Published: 02 Jul 2012
For many companies, business depends on the performance of their database applications. Here’s how to ensure your storage systems are providing all the help the database apps need.
With so much recent emphasis on unstructured data, it can be easy to overlook the more formally constructed information held in databases, which are often at the heart of corporate operations. Databases process the information a company needs to do business and, in some cases, like the databases behind a Web storefront, they’re directly involved in the creation of the company’s revenue. The faster a database performs, the more transactions it can process, and the quicker it can deliver answers or contribute to the bottom line.
When a database application isn’t performing well, the source of the problem is often the supporting storage system, which could indicate an upgrade is needed to remedy the situation. Of course, an upgrade can be expensive and may not always be as effective as desired. The reality is that improving database performance may not require any additional hardware purchases at all, and won’t always require the amount or type of hardware vendors may suggest.
What to accelerate
Each database management system has its own naming conventions for its constituent components. In general, however, databases have a transaction log file that receives new data. This relatively small file increases database performance by sending an acknowledgement back to the client that the new or modified information has been accepted. This process is much faster than if the information was simply written directly to the main file. Later, in the background, the log file is flushed into the main data file.
There are two performance concerns with the transaction log. First, it needs to be able to accept multiple writes from hundreds or thousands of users simultaneously. Second, it must empty itself fast enough so as not to create a “write-through” situation where update performance is slowed to the point that the log file is ineffective. These two situations typically occur periodically throughout the day when demand is high, leading to unpredictable performance. Write performance is critical for these files.
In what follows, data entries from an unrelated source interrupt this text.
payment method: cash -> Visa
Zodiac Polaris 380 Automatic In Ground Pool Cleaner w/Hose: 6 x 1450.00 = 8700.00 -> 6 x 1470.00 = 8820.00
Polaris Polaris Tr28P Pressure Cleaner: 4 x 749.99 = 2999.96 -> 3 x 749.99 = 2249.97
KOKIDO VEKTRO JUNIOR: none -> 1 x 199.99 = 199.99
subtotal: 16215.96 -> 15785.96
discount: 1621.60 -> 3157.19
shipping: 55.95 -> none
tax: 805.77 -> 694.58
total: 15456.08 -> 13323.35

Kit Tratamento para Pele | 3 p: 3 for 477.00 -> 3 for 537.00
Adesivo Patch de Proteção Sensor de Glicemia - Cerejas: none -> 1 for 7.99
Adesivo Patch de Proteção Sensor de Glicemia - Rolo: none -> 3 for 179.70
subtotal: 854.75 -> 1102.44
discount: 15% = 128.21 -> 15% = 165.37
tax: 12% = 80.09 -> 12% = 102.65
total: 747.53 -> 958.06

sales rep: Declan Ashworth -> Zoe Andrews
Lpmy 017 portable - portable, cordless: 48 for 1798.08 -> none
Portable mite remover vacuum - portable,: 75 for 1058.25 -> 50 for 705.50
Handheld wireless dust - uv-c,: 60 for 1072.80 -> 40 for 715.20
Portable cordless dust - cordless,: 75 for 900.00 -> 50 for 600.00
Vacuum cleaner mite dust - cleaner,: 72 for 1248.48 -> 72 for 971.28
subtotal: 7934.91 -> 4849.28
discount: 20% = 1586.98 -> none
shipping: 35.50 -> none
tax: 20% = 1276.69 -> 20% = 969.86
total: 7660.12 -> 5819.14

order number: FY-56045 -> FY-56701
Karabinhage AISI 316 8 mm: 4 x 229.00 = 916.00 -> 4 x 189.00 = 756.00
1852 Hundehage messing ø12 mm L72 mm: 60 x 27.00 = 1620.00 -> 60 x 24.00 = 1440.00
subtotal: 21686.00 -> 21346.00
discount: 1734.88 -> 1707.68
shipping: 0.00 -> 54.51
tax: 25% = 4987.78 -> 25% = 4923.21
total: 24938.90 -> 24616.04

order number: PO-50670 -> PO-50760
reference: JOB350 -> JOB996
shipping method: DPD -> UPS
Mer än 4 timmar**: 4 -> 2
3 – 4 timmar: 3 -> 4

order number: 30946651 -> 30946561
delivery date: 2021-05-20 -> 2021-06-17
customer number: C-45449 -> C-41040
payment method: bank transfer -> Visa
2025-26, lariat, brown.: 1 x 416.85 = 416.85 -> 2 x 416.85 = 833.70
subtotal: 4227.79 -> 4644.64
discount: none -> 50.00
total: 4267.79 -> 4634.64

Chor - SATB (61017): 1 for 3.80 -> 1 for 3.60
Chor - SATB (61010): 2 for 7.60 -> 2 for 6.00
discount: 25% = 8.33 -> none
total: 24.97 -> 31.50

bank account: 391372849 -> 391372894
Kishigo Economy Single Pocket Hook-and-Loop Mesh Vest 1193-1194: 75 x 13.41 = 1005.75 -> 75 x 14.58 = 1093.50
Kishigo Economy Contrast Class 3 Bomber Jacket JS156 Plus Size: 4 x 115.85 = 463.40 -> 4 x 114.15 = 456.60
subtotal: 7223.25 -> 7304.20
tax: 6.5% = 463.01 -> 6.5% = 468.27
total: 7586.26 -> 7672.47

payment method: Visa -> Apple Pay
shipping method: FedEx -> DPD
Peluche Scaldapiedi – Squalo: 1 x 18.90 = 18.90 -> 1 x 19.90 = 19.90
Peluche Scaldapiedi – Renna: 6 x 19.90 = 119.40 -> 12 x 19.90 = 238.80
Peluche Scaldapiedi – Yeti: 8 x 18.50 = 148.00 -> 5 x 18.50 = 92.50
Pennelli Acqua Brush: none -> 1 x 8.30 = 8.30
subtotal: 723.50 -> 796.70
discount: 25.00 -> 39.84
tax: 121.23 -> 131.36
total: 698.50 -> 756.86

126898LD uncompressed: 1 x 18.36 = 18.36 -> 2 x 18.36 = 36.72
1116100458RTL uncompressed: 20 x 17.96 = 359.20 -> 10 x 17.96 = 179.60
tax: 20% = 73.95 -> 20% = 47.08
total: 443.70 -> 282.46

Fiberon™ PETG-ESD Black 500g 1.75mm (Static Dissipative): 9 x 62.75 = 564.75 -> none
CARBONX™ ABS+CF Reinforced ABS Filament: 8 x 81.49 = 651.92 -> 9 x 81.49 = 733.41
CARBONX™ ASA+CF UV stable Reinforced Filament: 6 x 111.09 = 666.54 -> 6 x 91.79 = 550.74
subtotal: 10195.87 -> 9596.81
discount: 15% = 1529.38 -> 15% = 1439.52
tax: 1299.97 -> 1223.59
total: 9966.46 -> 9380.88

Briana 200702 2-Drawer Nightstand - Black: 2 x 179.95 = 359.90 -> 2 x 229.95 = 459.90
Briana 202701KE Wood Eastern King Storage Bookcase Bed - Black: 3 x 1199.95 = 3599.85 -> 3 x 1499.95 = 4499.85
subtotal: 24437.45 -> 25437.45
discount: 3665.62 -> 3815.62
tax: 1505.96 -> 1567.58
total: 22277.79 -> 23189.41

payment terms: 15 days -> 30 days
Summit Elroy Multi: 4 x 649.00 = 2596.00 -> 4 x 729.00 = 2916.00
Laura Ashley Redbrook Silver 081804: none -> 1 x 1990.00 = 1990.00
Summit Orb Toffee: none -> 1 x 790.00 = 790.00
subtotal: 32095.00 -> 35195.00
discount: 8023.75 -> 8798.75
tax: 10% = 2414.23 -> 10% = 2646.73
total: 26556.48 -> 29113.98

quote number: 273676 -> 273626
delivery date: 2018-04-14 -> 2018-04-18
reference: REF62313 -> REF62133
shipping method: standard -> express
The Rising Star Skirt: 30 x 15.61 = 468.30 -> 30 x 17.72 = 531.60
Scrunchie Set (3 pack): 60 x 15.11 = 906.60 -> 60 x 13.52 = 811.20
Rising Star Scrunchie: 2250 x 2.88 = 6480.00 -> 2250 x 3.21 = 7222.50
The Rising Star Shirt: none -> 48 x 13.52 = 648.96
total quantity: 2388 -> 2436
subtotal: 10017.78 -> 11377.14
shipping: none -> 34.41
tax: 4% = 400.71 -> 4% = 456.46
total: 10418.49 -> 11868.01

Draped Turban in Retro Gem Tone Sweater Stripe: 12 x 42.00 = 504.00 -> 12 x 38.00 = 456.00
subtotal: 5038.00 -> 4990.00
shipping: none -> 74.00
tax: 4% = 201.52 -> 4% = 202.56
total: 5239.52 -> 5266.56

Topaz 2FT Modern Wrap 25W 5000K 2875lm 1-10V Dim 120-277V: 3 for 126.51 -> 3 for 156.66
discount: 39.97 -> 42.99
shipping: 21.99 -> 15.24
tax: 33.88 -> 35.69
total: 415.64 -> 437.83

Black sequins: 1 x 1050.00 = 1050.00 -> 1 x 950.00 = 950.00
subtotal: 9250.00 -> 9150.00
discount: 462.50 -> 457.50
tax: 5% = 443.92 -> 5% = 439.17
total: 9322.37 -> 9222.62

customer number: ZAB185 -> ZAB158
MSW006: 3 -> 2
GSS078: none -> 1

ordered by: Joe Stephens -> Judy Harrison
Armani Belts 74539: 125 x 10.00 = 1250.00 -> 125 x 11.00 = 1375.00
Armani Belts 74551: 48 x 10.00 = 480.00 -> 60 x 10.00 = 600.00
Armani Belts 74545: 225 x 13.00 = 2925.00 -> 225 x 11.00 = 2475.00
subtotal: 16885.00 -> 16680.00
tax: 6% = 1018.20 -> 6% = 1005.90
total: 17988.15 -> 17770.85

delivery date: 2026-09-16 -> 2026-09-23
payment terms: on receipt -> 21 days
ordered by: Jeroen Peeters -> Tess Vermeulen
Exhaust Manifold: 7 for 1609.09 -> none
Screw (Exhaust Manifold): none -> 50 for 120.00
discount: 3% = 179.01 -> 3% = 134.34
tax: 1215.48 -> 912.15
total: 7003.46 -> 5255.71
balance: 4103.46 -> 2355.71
Another fundamental set of database components are the indexes, the smaller files used to improve search performance. Searches can be done against these indexes, which point the query directly to the row or group of rows that contain the rest of the information related to the searched-for item. This is much faster than searching the entire database, top to bottom. Typically, the database administrator will select a few key fields within a row to be indexed -- “company name” or “account number,” for example. The index needs to be updated any time a new row is added or a key field in an existing row is modified. For index files, write performance is important and read performance is critical.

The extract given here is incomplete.